Ignacio
López Rayón
(1773-1832)
Nació
en 1773 en Tlalpujahua, asiento de minas del Estado de México.
Hizo sus estudios en el Colegio de San Nicolás de Valladolid,
terminándolos en el de San Idefonso, de la ciudad de México,
donde recibió el titulo de abogado.
La muerte de su padre, que tenía intereses mineros en Tlalpujahua,
lo hizo regresar a su pueblo natal y dedicarse ahí al laboreo
de las minas.
En 1810, cuando Hidalgo se dirigió de Valladolid hacia la ciudad
de México, le precedió por esas tierras el guerrillero
Antonio Fernández, quien a la cabeza de numerosos indios devastaba
las haciendas.
El 24 de octubre publicó López Rayón una proclama,
en la que calificaba de justa, santa y religiosa la revolución
de Independencia, oponiéndose con ello a las excomuniones que
pesaban sobre Hidalgo y su acusación, por parte del clero virreinal,
de heréjico y anticatólico.
Entonces el gobierno virreinal trato de aprehender a López Rayón,
quien huyó a Maravatío, donde se unió al ejército
insurgente, ejerciendo desde entonces las funciones de secretario del
generalísimo Hidalgo.
Al retirarse los caudillos de la Independencia hacia el Norte, después
de su derrota de Puente de Calderón, el 16 de marzo de 1811 celebraron
una junta en Saltillo, Coahuila, en la cual trataron de nombrar un jefe
de las tropas que quedarían en ese lugar, sosteniendo encendida
la llama de la rebelión.
No admitieron el cargo ni Abasolo ni Arias, a quienes se les propuso,
por ser militares de carrera; pero lo aceptó don Ignacio López
Rayón, a quien se nombró jefe supremo y se le dió
por colega en el gobierno insurgente a don José María
Liceaga, otro insurgente notable.
López Rayón tomó parte en numerosas acciones guerreras,
manteniendo encendida la llama de la rebelión en el centro y
el occidente del país hasta que, por la proclama que se lanzara
contra su hermano, don Ramón Rayón; por la capitulación
de Coporo y por su negativa a reconocer a la Junta de Jaujilla, se vio
en situación difícil.
López Rayón tuvo que internarse entonces al sur de Michoacán,
hasta el pueblo de Zacapuato, donde fue sorprendido por Nicolás
Bravo el 9 de febrero de ese año, que cumpliendo órdenes
de la junta, lo confinó en Patambo.
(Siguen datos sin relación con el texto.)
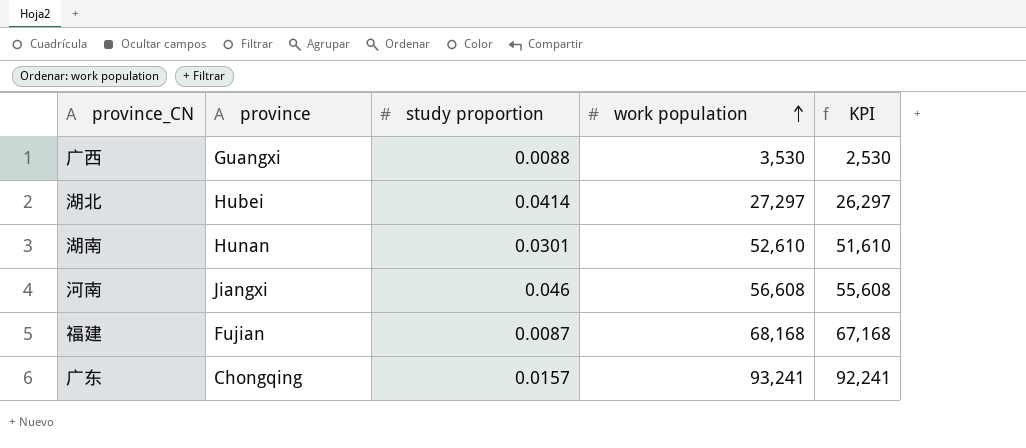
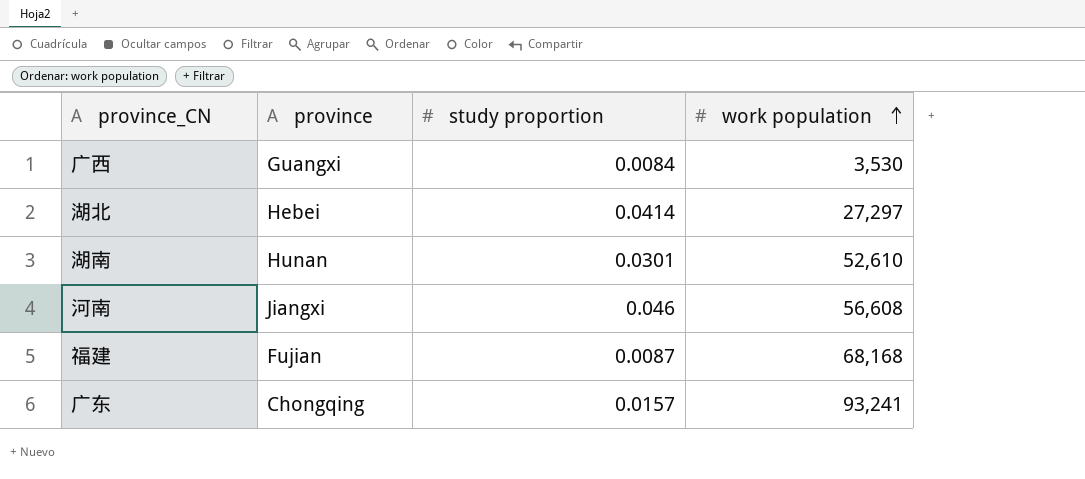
column KPI | formula: [work population] - 1000 -> none
广西 | study proportion: 0.0088 -> 0.0084
湖北 | province: Hubei -> Hebei

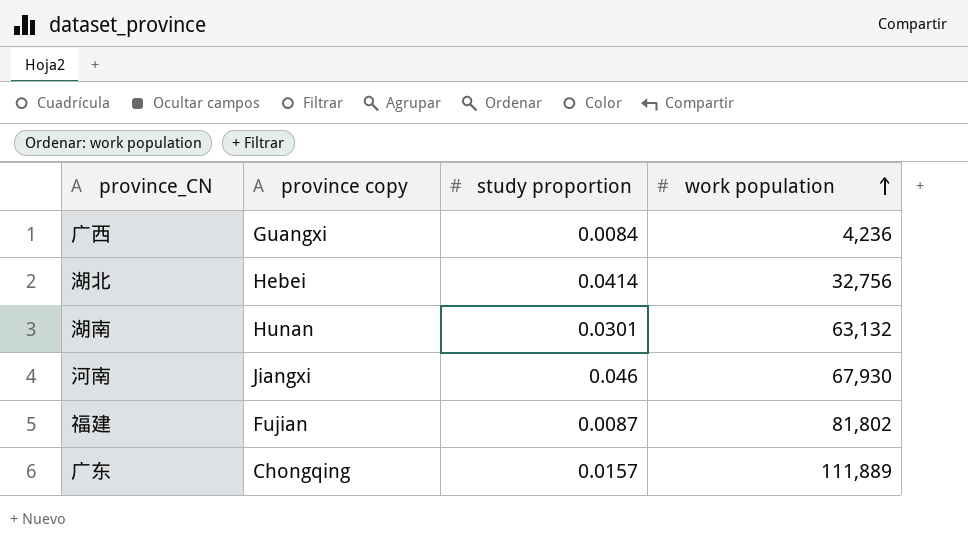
column name: province -> province copy
广西 | work population: 3,530 -> 4,236
湖北 | work population: 27,297 -> 32,756
湖南 | work population: 52,610 -> 63,132
河南 | work population: 56,608 -> 67,930
福建 | work population: 68,168 -> 81,802
广东 | work population: 93,241 -> 111,889

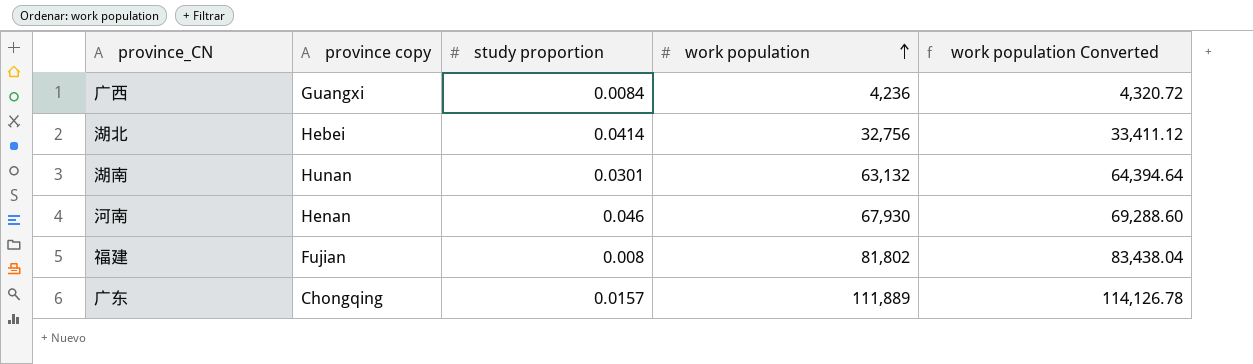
column work population Converted | formula: none -> [work population] * 1.02
河南 | province copy: Jiangxi -> Henan
福建 | study proportion: 0.0087 -> 0.008

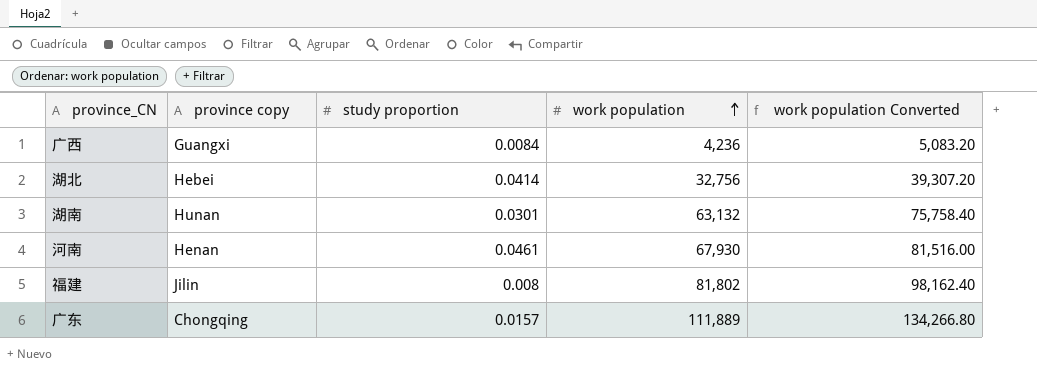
column work population Converted | formula: [work population] * 1.02 -> [work population] * 1.2
河南 | study proportion: 0.046 -> 0.0461
福建 | province copy: Fujian -> Jilin

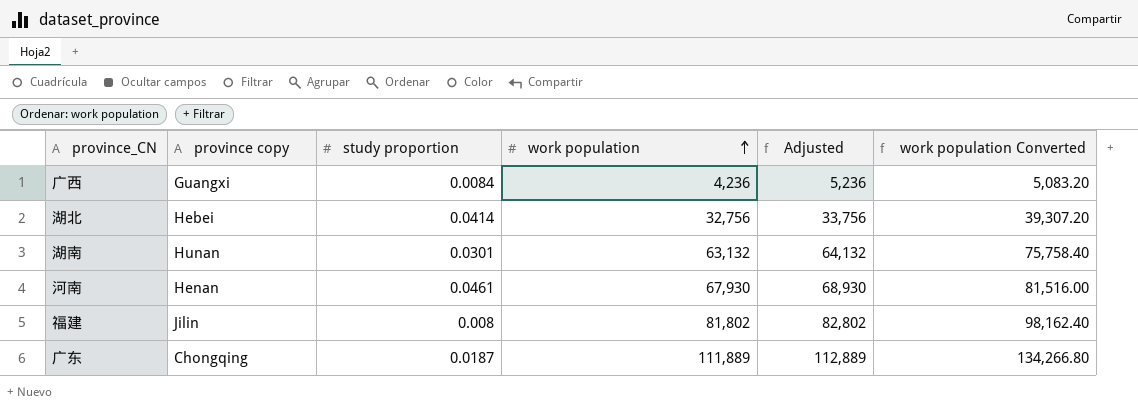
column Adjusted | formula: none -> [work population] + 1000
广东 | study proportion: 0.0157 -> 0.0187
Allí fue reaprehendido
por tropas realistas, el 11 de diciembre de 1817, que lo pusieron en
prisión en Tacuba, en donde duró hasta el 15 de noviembre
de 1820.
Al triunfo de la insurgencia, fue intendente de San Luis Potosí,
diputado y comandante general de Jalisco; murió en Guadalajara,
el 2 de febrero de 1832.
Su nombre fue inscrito con letras de oro en el Salón de Sesiones
de la Cámara de Diputados de la Unión.